It's difficult for me to work out the specifics here, but I think my point
stands. In general, you just don't add nested ontologies the way you do in the
OO world. There's a lot to be said about that with lenses, but there's strong
incentive in both Haskell and Ocaml to use module-level separation and minimal
accessors.

As for type constructors, I think this was one of Rich Hickey's complaints
from his now infamous interview too, and yeah, in some cases it can be
confusing. This is in the same sense that order-of-arguments for methods
without required names (and tooling combinators like -> vs ->>) as well. Style
problems exist with every syntax!

But from my perspective, it's pretty rare to not use record syntax or lenses
AND be pattern matching on very deep groups of Things In Sum Types. The
incentive to not do this is very high now.

My perspective is not so uncommon in the circles I run in; We Avoid Doing That
Because It's Easier Not To Do It: the Musical. When folks point this out, it
feels somewhat like arguing with a time traveler who hasn't really examined
the state of the art and common techniques in 2017. It'd be like me demanding
lambdas be added to Java or suggesting Javascript needs a better lexical
scoping assignment primitive. It was a problem, but now we have new problems.

------
madhadron
I also work at Facebook. These comments do not reflect any internal wisdom at
Facebook.

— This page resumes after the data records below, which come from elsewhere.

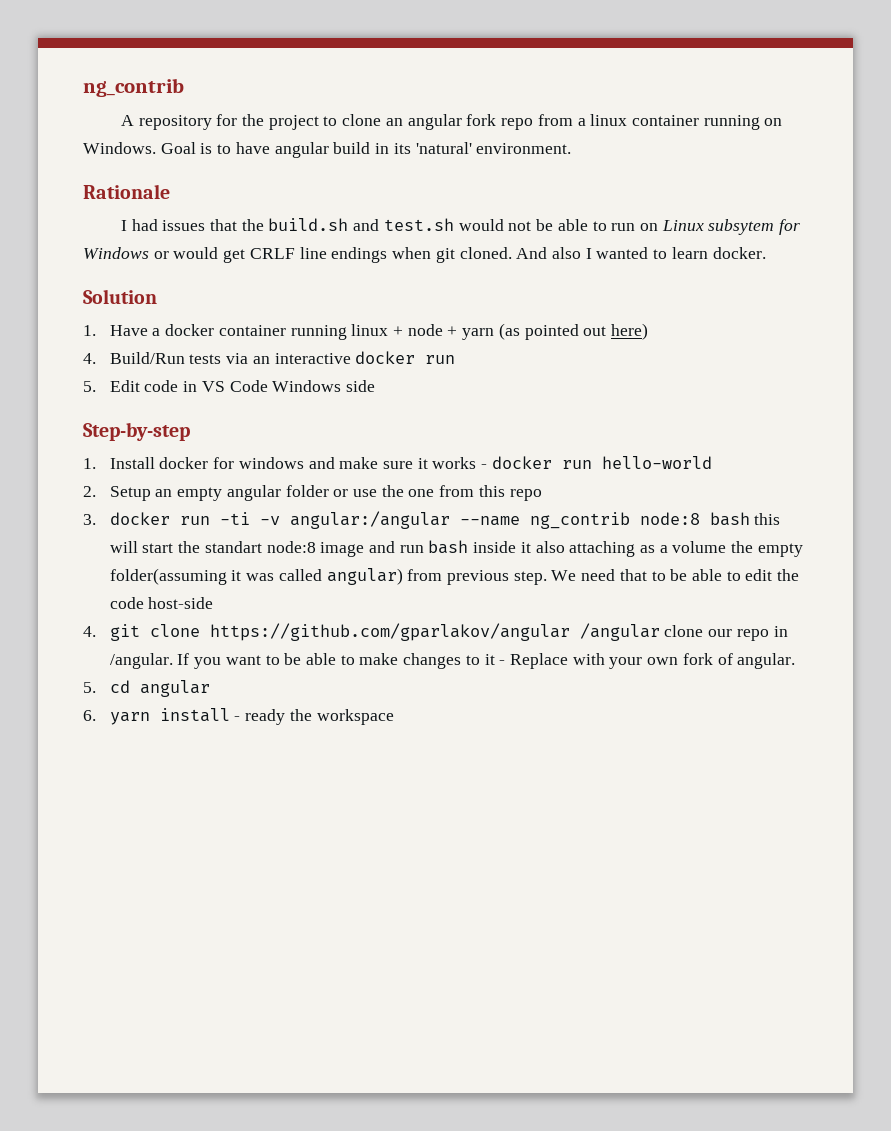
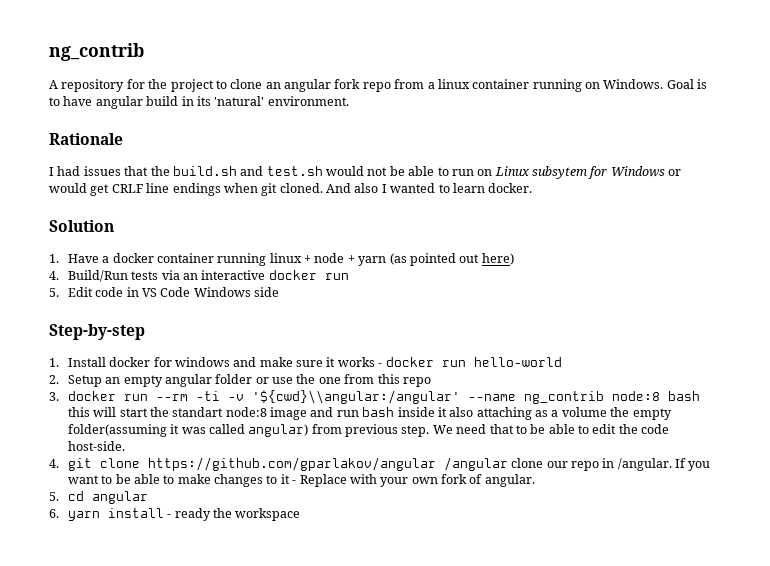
(210, 520) none -> [155,394,188,401] --rm
[289,511,450,529] angular:/angular -> [251,390,460,404] '${cwd}\\angular:/angular'
[148,597,214,609] host-side -> [67,441,125,451] host-side.

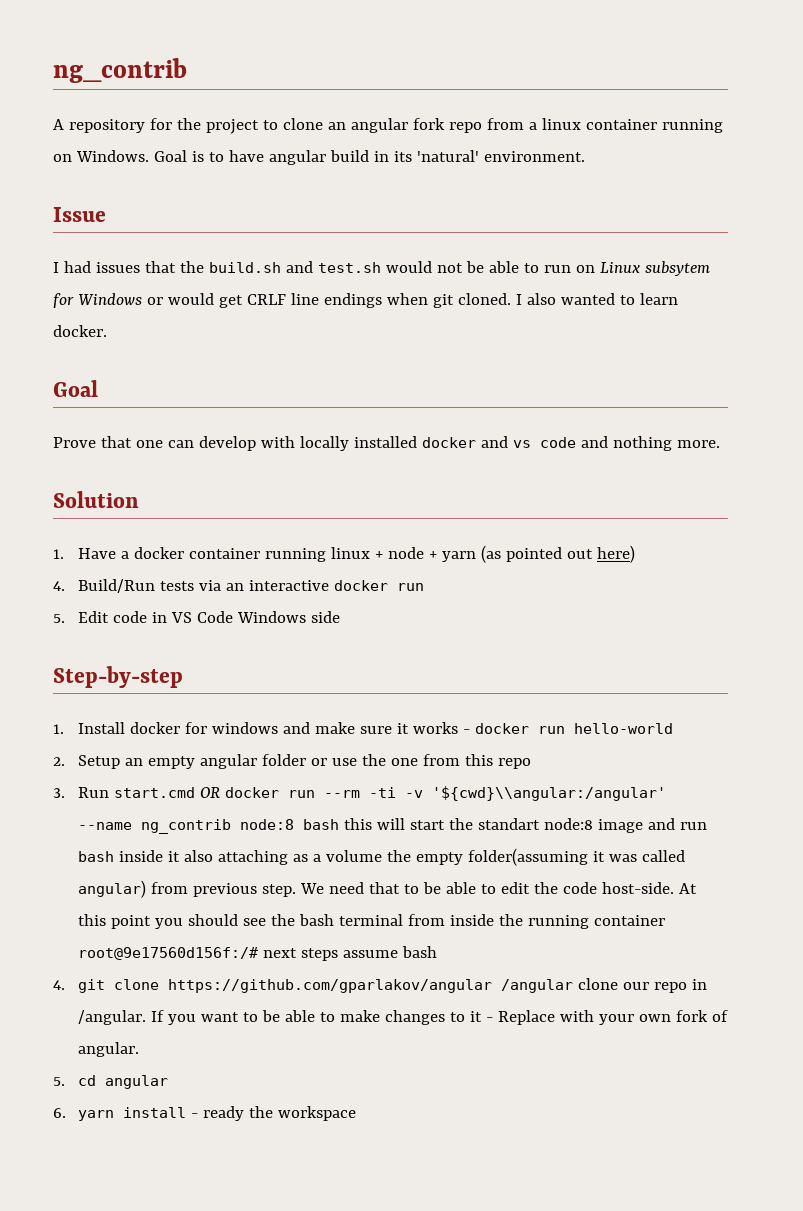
[49,133,123,145] Rationale -> [53,207,106,222] Issue
[326,183,387,193] And also I -> [515,293,556,305] I also
(533, 188) none -> [53,380,98,397] [53,436,720,451] // Goal // Prove that one can develop with locally installed docker and vs code and nothing more.
(59, 396) none -> [78,787,221,798] Run start.cmd OR
(125, 446) none -> [679,883,698,894] [78,914,666,929] [78,946,438,961] At this point you should see the bash terminal from inside the running container root@9e17560d156f:/# next steps assume bash

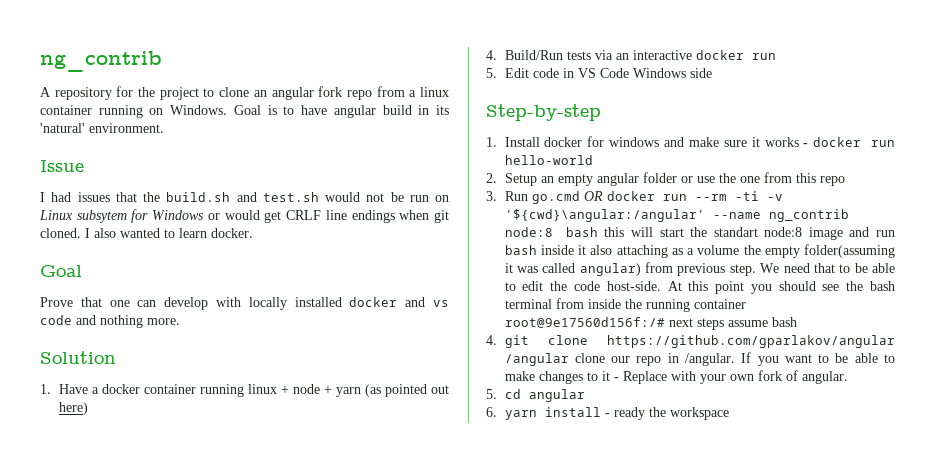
[488,261,539,273] able to -> (404, 197) none
[114,787,196,798] start.cmd -> [531,191,580,204] go.cmd
[432,786,667,801] '${cwd}\\angular:/angular' -> [504,209,705,222] '${cwd}\angular:/angular'

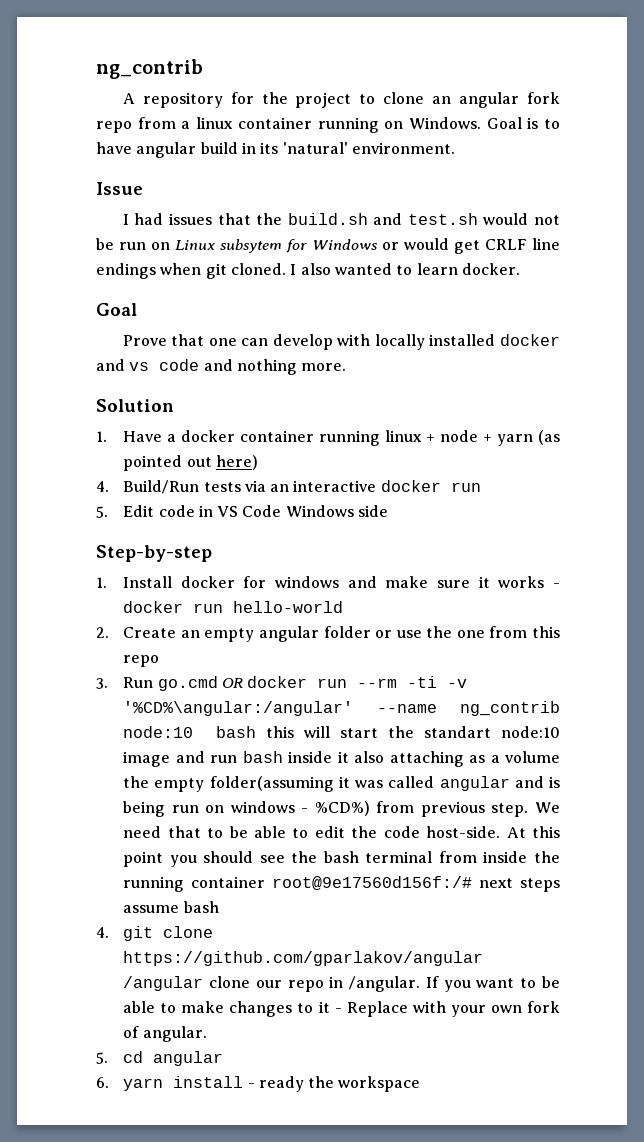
[504,173,537,186] Setup -> [123,627,177,638] Create
[504,209,705,222] '${cwd}\angular:/angular' -> [123,701,354,716] '%CD%\angular:/angular'
[504,227,553,237] node:8 -> [123,726,194,738] node:10
[764,227,803,237] node:8 -> [501,726,560,738] node:10
[579,263,641,276] angular) -> [439,776,560,791] [123,801,370,817] angular and is being run on windows - %CD%)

The article should probably be retitled "...from a junior front end
engineer."

Facebook uses Haskell internally for a handful of projects[0] and its C++
library, Folly[1], uses a lot of functional programming idioms (which are
actually used extensively internally).

[0]: [https://code.facebook.com/posts/745068642270222/fighting-
spa...](https://code.facebook.com/posts/745068642270222/fighting-spam-with-
haskell/) [1]:
[https://github.com/facebook/folly/tree/master/folly](https://github.com/facebook/folly/tree/master/folly)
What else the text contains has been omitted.